MULTAN, Oct 22: Governor Khalid Maqbool’s visit to Peerowal farms of the Punjab Seed Corporation in Khanewal on Tuesday ended in fiasco as the tenants refused to sign the lease deeds while he reportedly left the farms with a threat that “state is the supreme power and no one can stand against it.”
The visit was organized in the backdrop of promises made to the tenants by the Khanewal district government prior to the general election to withdraw the call for the boycott of the election.
Some 20,000 tenants of the seven villages of the Peerowal farms had announced boycott of the election in protest against highhandedness of the military regime to deny what Anjuman Mazareen Punjab claimed their right to own the lands after having cultivated them for nearly a century. The Seed Corporation, on the other hand, was pressing the tenants to sign lease contracts on yearly basis.
The Peerowal farms came under NA-157 (Khanewal-II) where Hamid Yar Hiraj, the brother of district Nazim Ahmad Yar, contested as an independent in the face of joint opposition by the PPP and the PML-N after he defected the PPP at the eleventh hour reportedly on official signals.
A few days before the election, the district Nazim, the DCO and the Khanewal DPO paid a visit to the villages of the Peerowal farms and informed the tenants about a ‘good news’ that the governor had agreed to award state lands adjoining the Peerowal farms to them on ownership basis while the farm land would also remain under their cultivation on the basis of lease. Aspiring for proprietary rights for decades, the tenants agreed to end their boycott of the election. They all voted Hamid Yar to the National Assembly.
A wave of jubilation spread as the governor’s visit was announced. The district government had organized a public meeting at Chak 87 where hundreds of tenants’ families, including women, children and elderly people, thronged to see the moments which their forefathers could not see.
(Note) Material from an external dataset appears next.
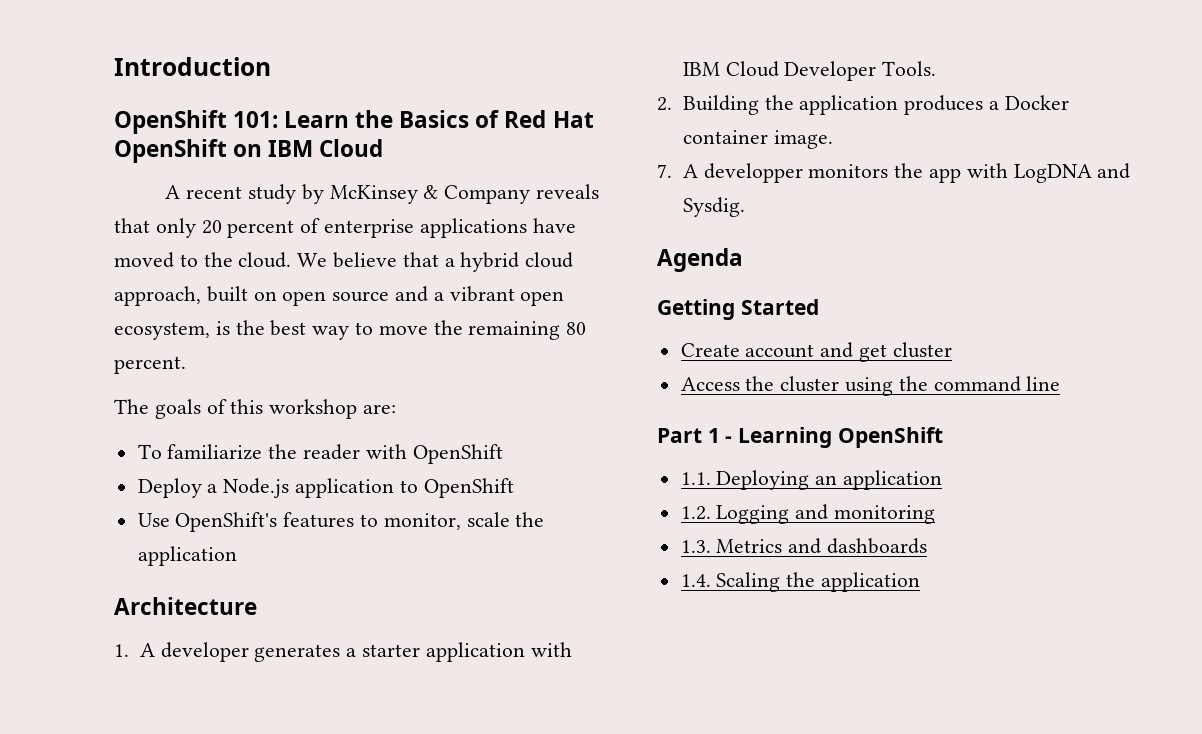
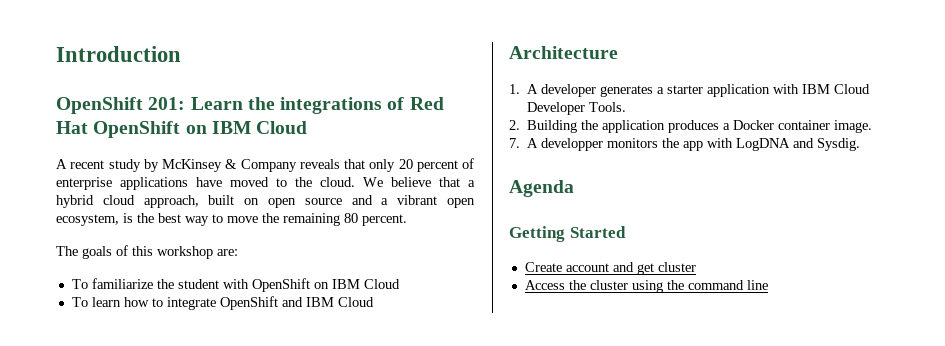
[233,111,279,128] 101: -> [148,97,186,110] 201:
[399,110,470,128] Basics -> [280,97,383,114] integrations
[303,444,361,460] reader -> [177,279,219,289] student
[137,478,514,498] [137,512,545,532] [137,546,237,566] // Deploy a Node.js application to OpenShift // Use OpenShift's features to monitor, scale the application -> [313,279,400,289] [71,296,374,310] on IBM Cloud // To learn how to integrate OpenShift and IBM Cloud
[657,427,943,448] [680,470,943,490] [680,504,936,524] [680,538,928,554] [680,572,921,592] // Part 1 - Learning OpenShift // 1.1. Deploying an application // 1.2. Logging and monitoring // 1.3. Metrics and dashboards // 1.4. Scaling the application -> (768, 285) none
But, to their utter disappointment, the governor announced only the ownership rights to their (tenants’) residential mud houses, that too, to those who would sign the lease with the corporation. He, however, was so generous to announce that the tenants would not be dislodged from the lands until the arrangement of alternative lands. No time frame for the ‘alternative’ lands was given to the tenants.
At this, the tenants stood up and chanted slogans malki ya maut (ownership or death) and started leaving the place. Unmoved of the public reaction, the governor asked the Khanewal district Nazim to explain the tenants that what the government was offering was in their favour.
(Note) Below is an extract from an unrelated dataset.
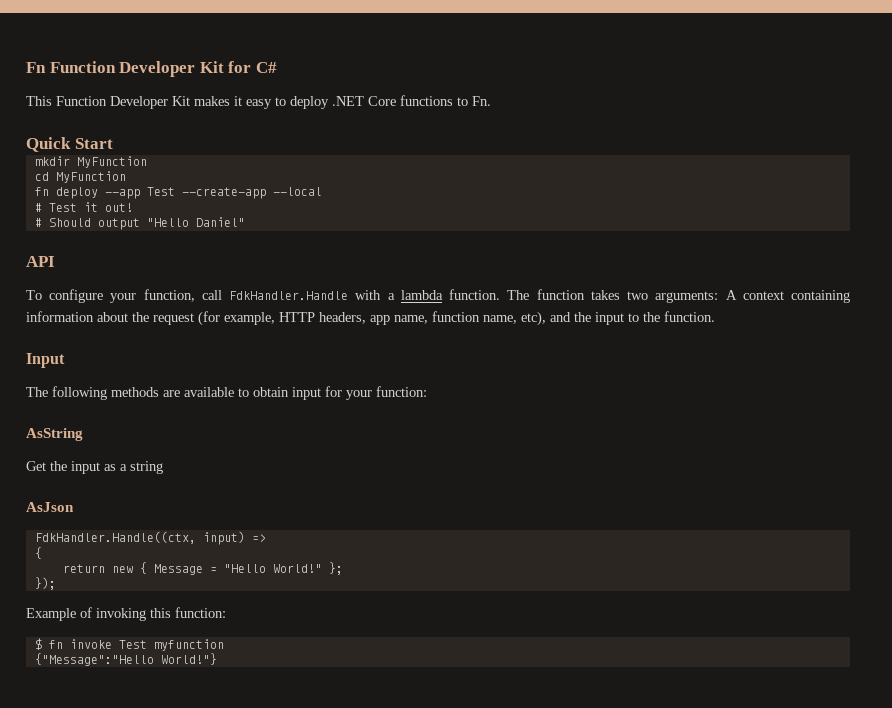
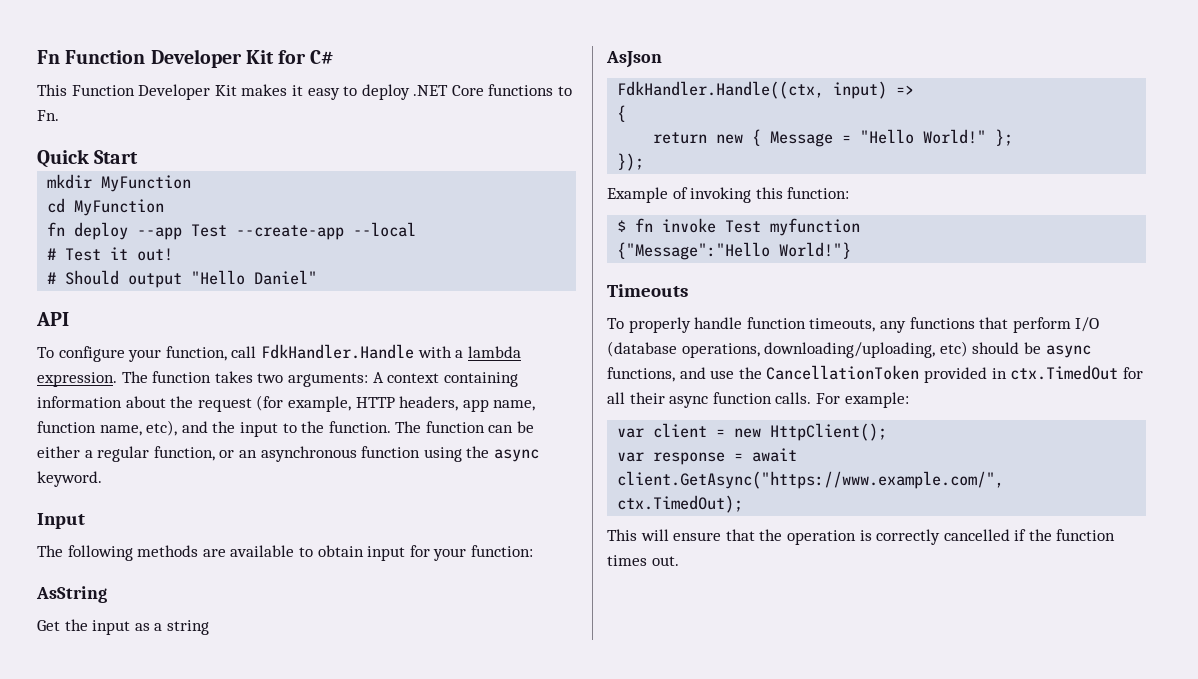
[449,289,501,300] function. -> [37,372,117,387] expression.
(715, 316) none -> [395,421,535,433] [37,446,539,462] [37,471,102,487] The function can be either a regular function, or an asynchronous function using the async keyword.
(217, 659) none -> [607,284,688,297] [607,317,1100,333] [607,341,1091,358] [607,365,1143,383] [607,392,909,408] [617,423,888,441] [617,448,798,465] [617,471,1005,489] [617,495,744,513] [607,529,1116,545] [607,555,679,566] // Timeouts // To properly handle function timeouts, any functions that perform I/O (database operations, downloading/uploading, etc) should be async functions, and use the CancellationToken provided in ctx.TimedOut for all their async function calls. For example: // var client = new HttpClient(); // var response = await client.GetAsync("https://www.example.com/", ctx.TimedOut); // This will ensure that the operation is correctly cancelled if the function times out.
He said he could put off the matter for the civilian government but his commitment did not allow him to do so. He made it clear that the Peerowal lands could be given in the ownership of tenants. But this would prove destructive for the agriculture sector.
“If we abandon the PSC farms, then we have to procure seed from enemy countries which will destroy our agriculture,” was the logic of the governor to refuse the tenants what they were demanding.
Later, talking to newsmen the governor reiterated “there will be no compromise on principle” while the tenants were chanting slogans.